_WHAT TO DO_: Using the data that follows, output only the lines from the line with "margin-left: none ->" up to and including the line with "text: 63 ->", exactly, leaving pictures aside.

_MATERIAL SUPPLIED_:
- - - - -

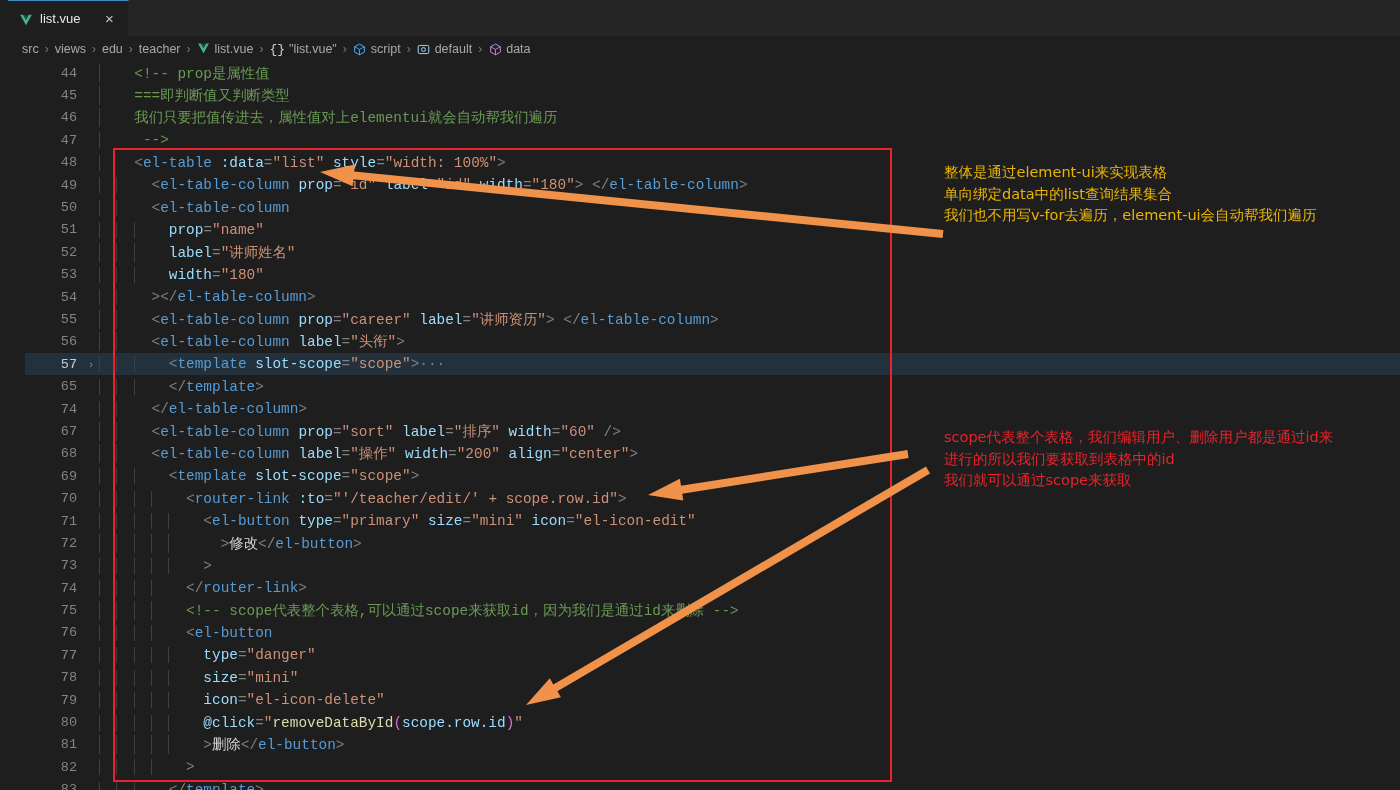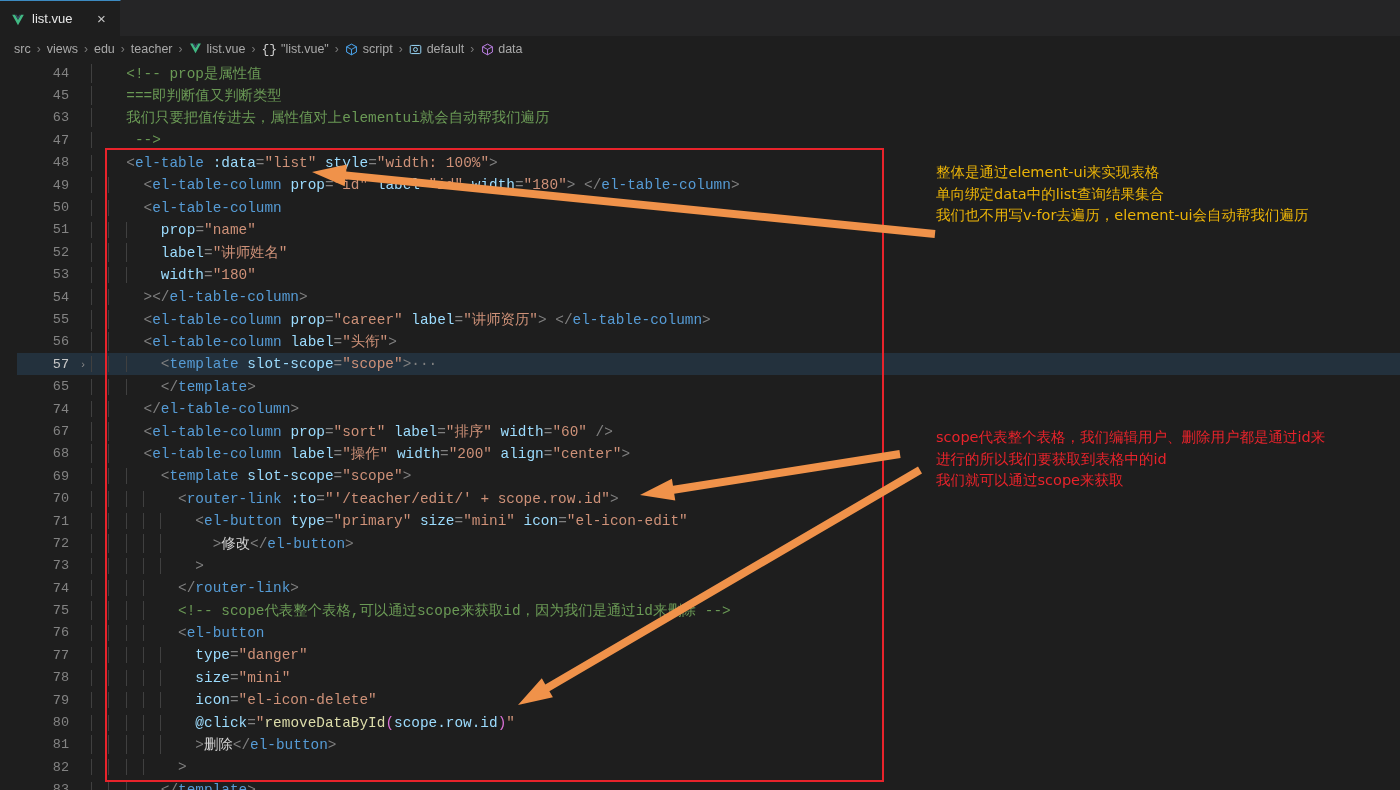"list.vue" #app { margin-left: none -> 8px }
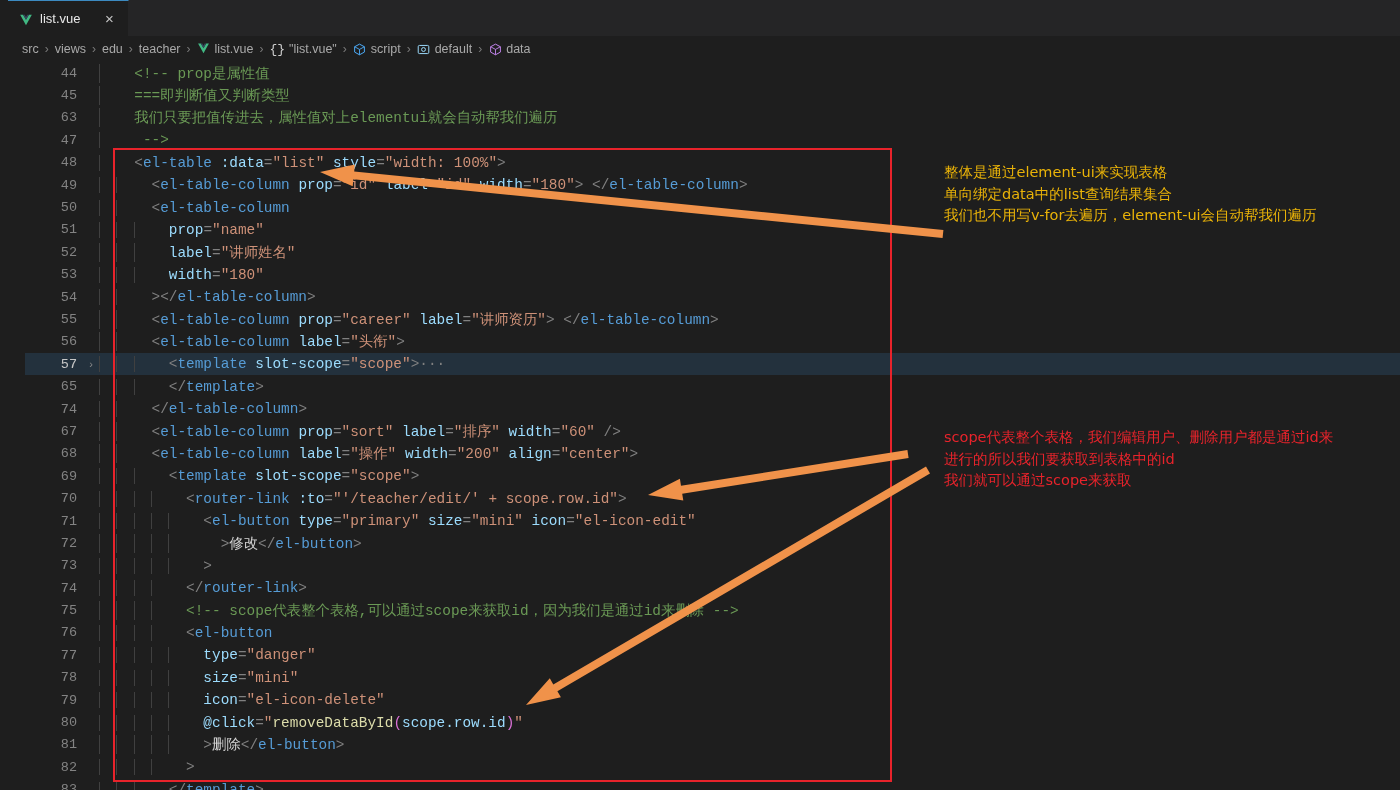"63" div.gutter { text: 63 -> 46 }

- - - - -

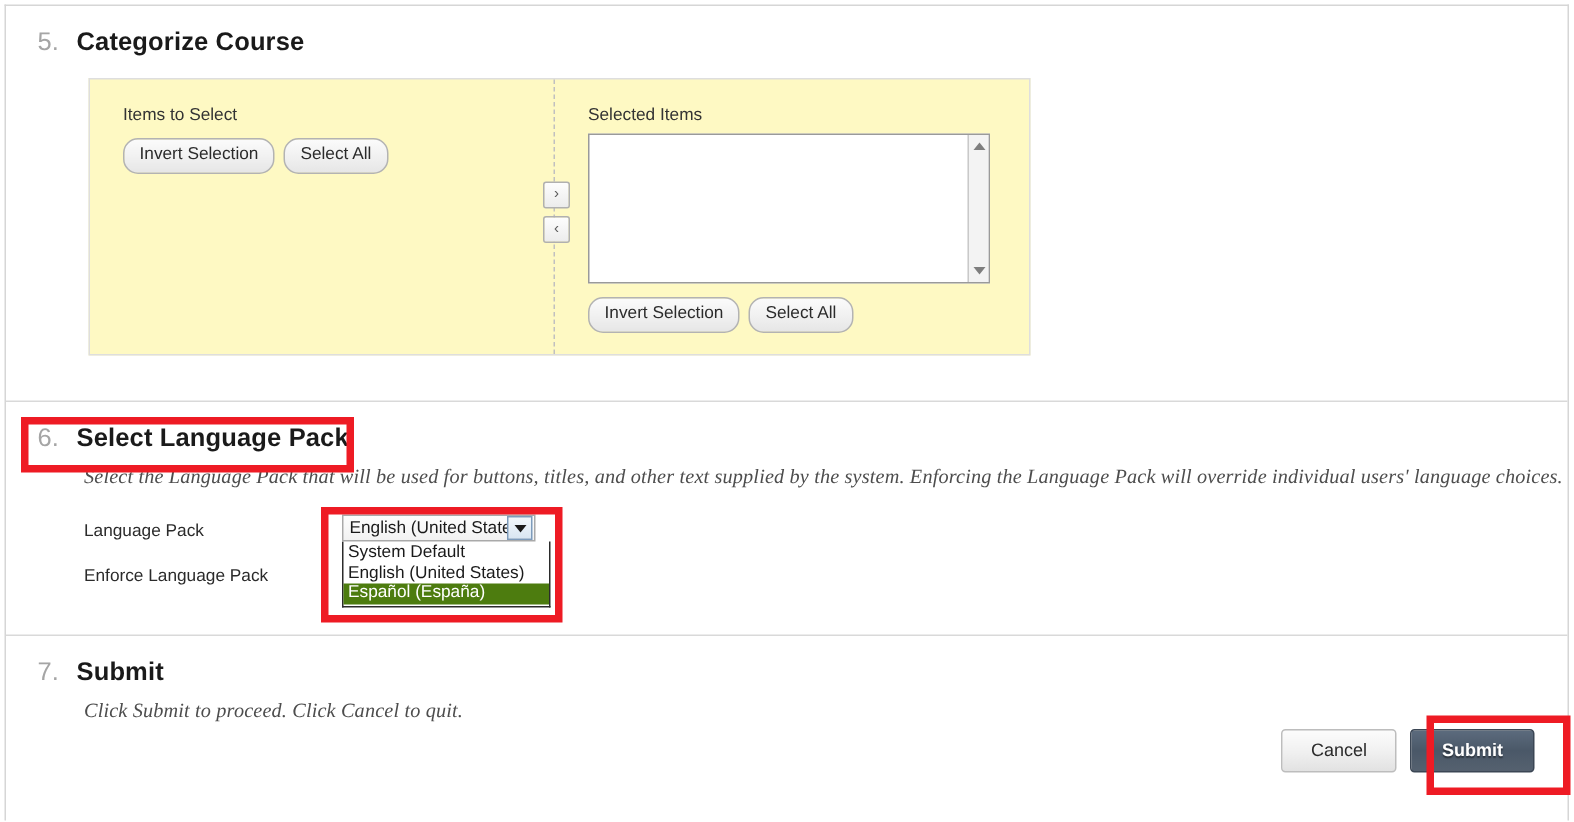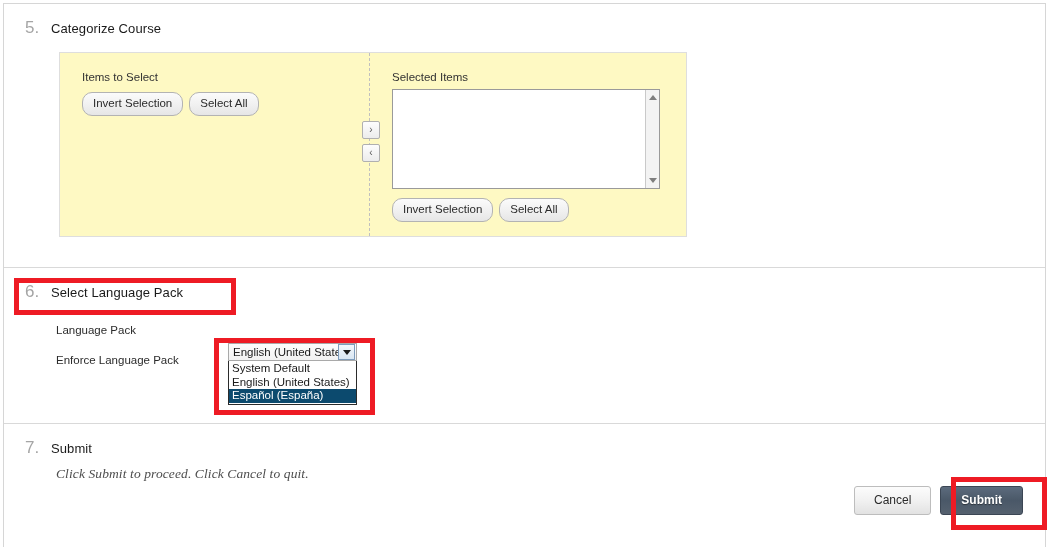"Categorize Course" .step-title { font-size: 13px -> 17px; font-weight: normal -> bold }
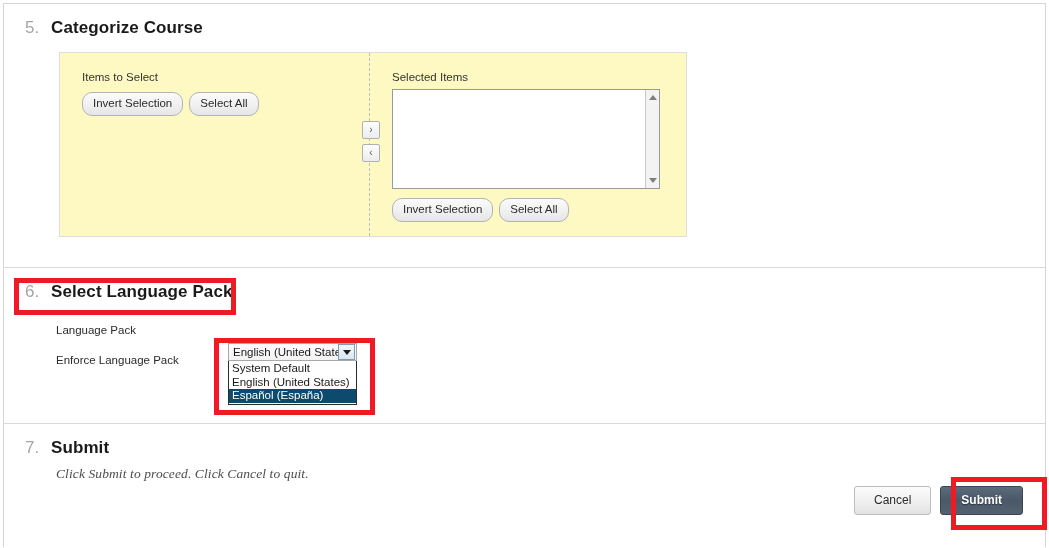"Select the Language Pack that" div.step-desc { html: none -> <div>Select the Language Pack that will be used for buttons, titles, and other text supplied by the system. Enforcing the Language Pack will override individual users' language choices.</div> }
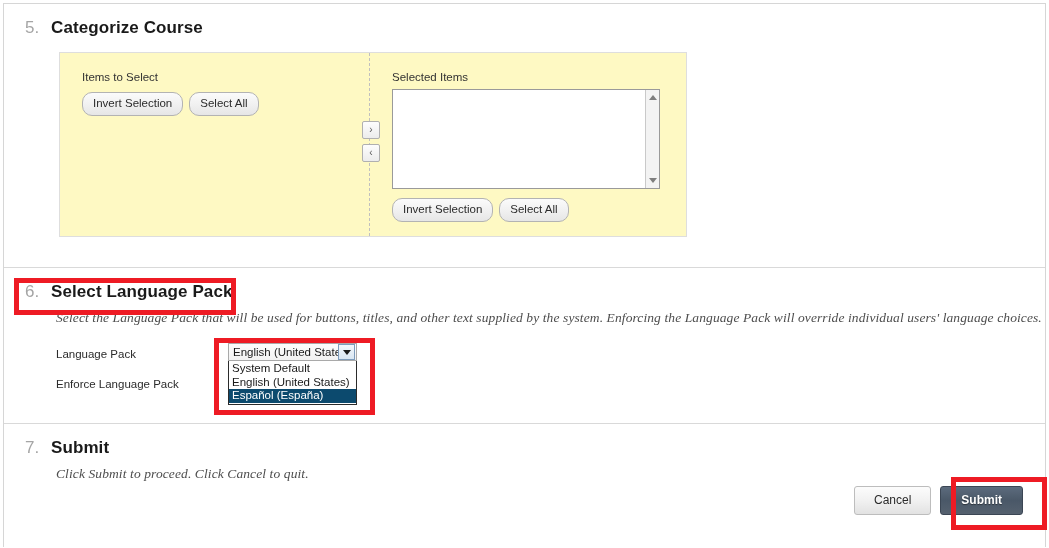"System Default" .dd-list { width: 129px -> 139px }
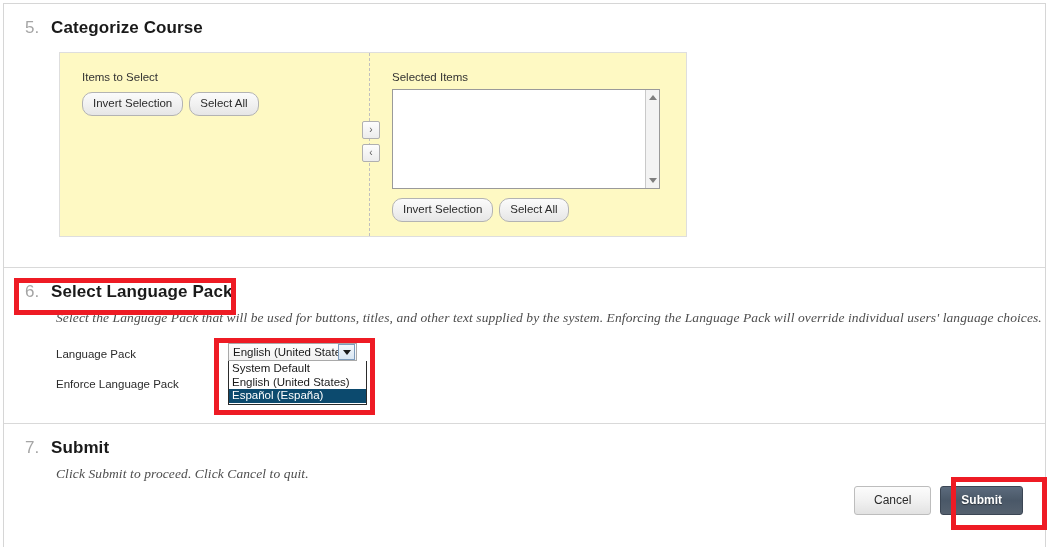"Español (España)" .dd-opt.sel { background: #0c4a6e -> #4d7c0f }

- - - - -

_SOLVED EXERCISE_:
"list.vue" #app { margin-left: none -> 8px }
"63" div.gutter { text: 63 -> 46 }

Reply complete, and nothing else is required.